Date of Publication:2021-01-10

Journal:IEEE TRANSACTIONS ON INSTRUMENTATION AND MEASUREMENT

Volume:69

Issue:10

Page Number:8526-8538

ISSN No.:0018-9456

Key Words:Motion segmentation; Biological system modeling; Biomechanics; Feature extraction; Estimation; Hardware; Feature extraction; pattern recognition; sensor fusion; sensor networks; supervised learning

Abstract:Wearable motion capture technique is widely used in kinematic analysis, which contributes to understanding motion patterns and provides quantitative data on human postures. Swimming stroke phase plays an important role in spatial-temporal swimming parameters. As a sporting pattern that involves all limbs, the swimming phase is more complicated than gait phase and makes the swimming phase segmentation a new issue of pattern recognition.
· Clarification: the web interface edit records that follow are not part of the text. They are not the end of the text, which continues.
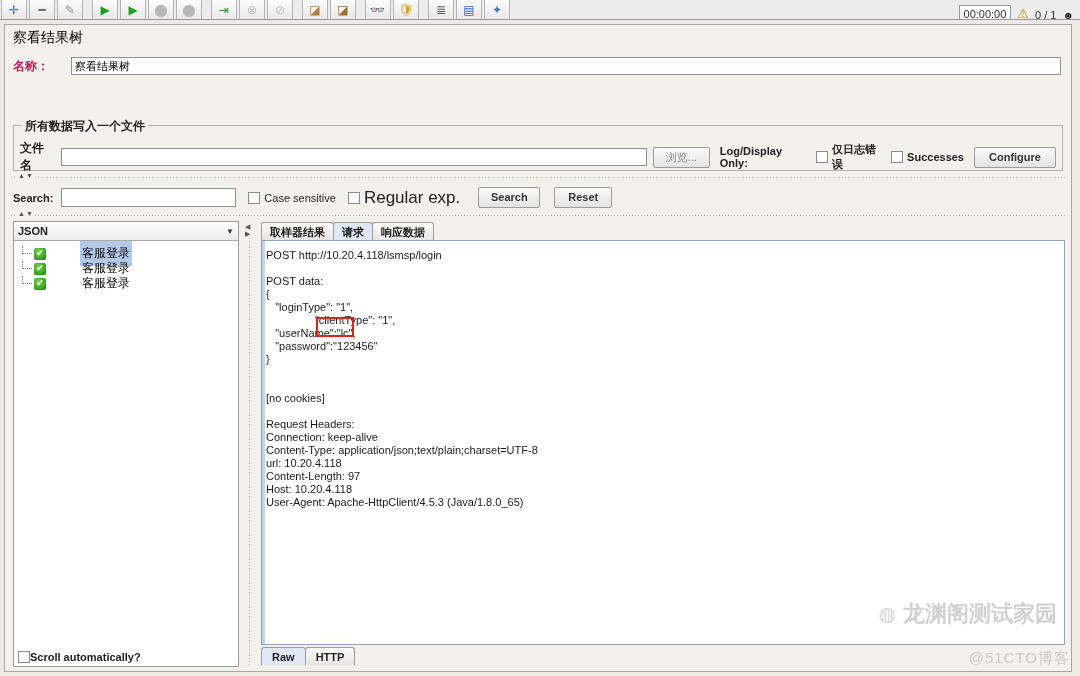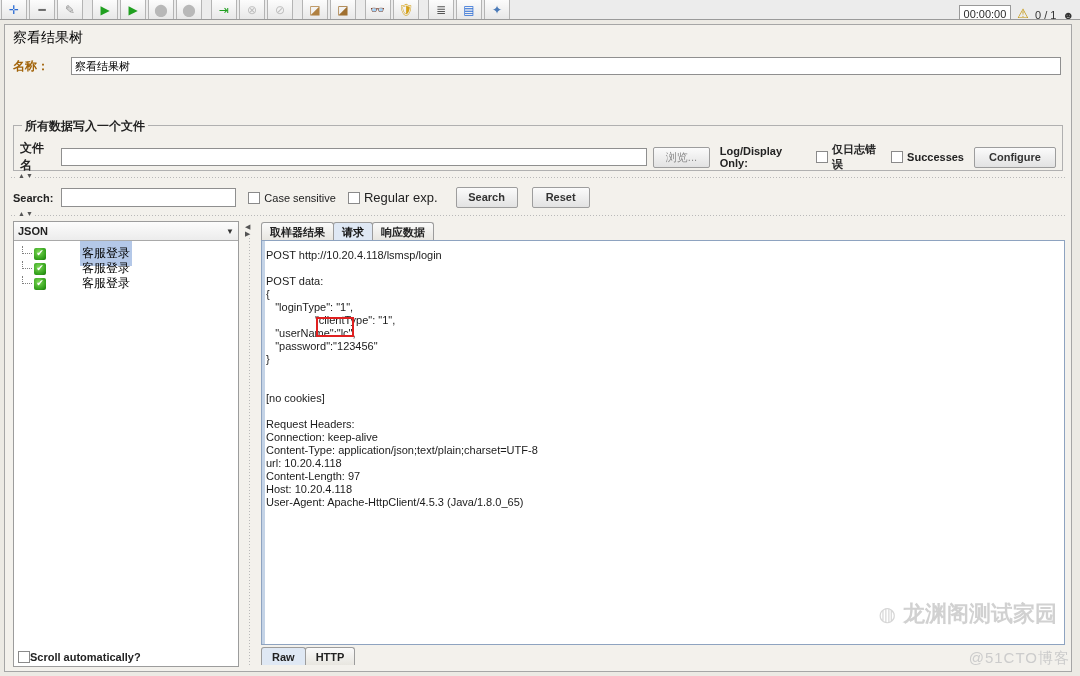--- a/index.html
+++ b/index.html
@@ -57,7 +57,7 @@
 
   
   .lrow { position: absolute; left: 8px; display: flex; align-items: center; }
-  .lrow .lbl { font-weight: bold; font-size: 12px; color: #a16207; width: 58px; }
+  .lrow .lbl { font-weight: bold; font-size: 12px; color: #be185d; width: 58px; }
   .txtfield {
     background: #fff; border: 1px solid #8f8f8f;
     height: 18px; font-size: 11px; padding: 1px 3px;

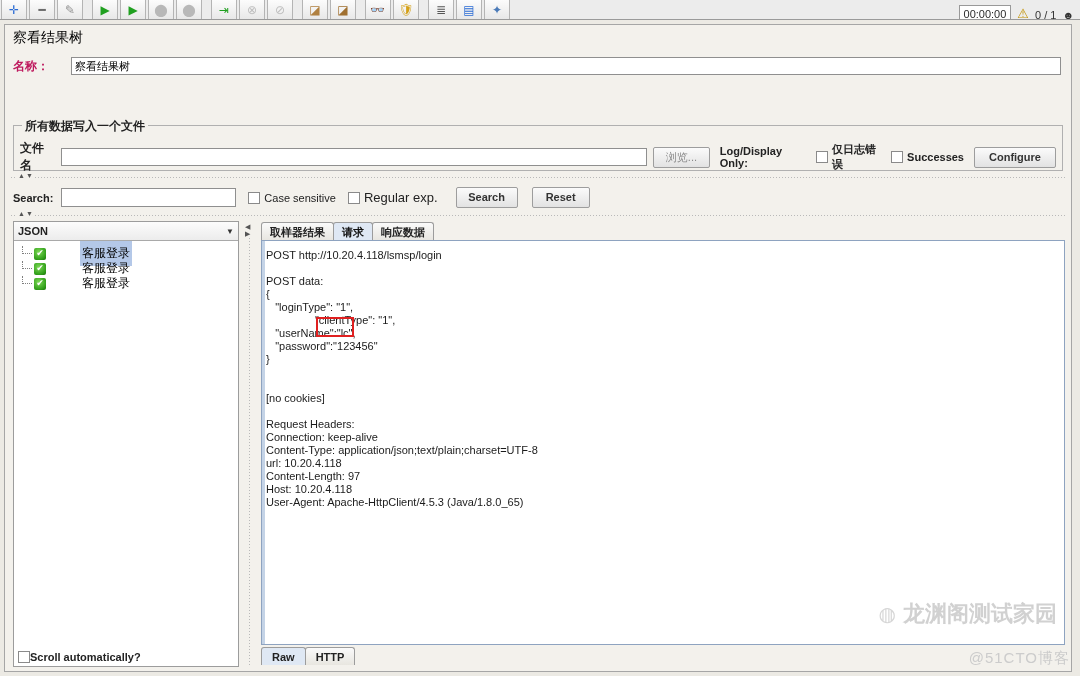--- a/index.html
+++ b/index.html
@@ -279,7 +279,7 @@
       </span>
       <span class="chk" style="margin-left:4px;">
         <span class="chkbox"></span>
-        <span style="font-size:13px;color:#222;">Regular exp.</span>
+        <span style="font-size:17px;color:#222;">Regular exp.</span>
       </span>
       <button class="btn" style="width:62px;margin-left:10px;">Search</button>
       <button class="btn" style="width:58px;margin-left:6px;">Reset</button>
This article focuses on the swimming phase segmentation as pattern classification. By analyzing the human posture data given by motion capture system, swimming phase could be described qualitatively and used to obtain posture features. The swimming phase of the four competitive swimming styles is studied in this article and classified accurately. In the tenfold cross-validation, the mean values of accuracy, sensitivity, and specificity could reach 98.22%, 95.65%, and 98.67%, respectively, under the 2.5-ms timing tolerance. In terms of leave-one-subject-out cross-validation, performance metrics perform best under a relatively small timing tolerance. The results of the experiment show that the study could well-address the issue of swimming phase segmentation and provide spatial-temporal parameters for further swimming motion analysis.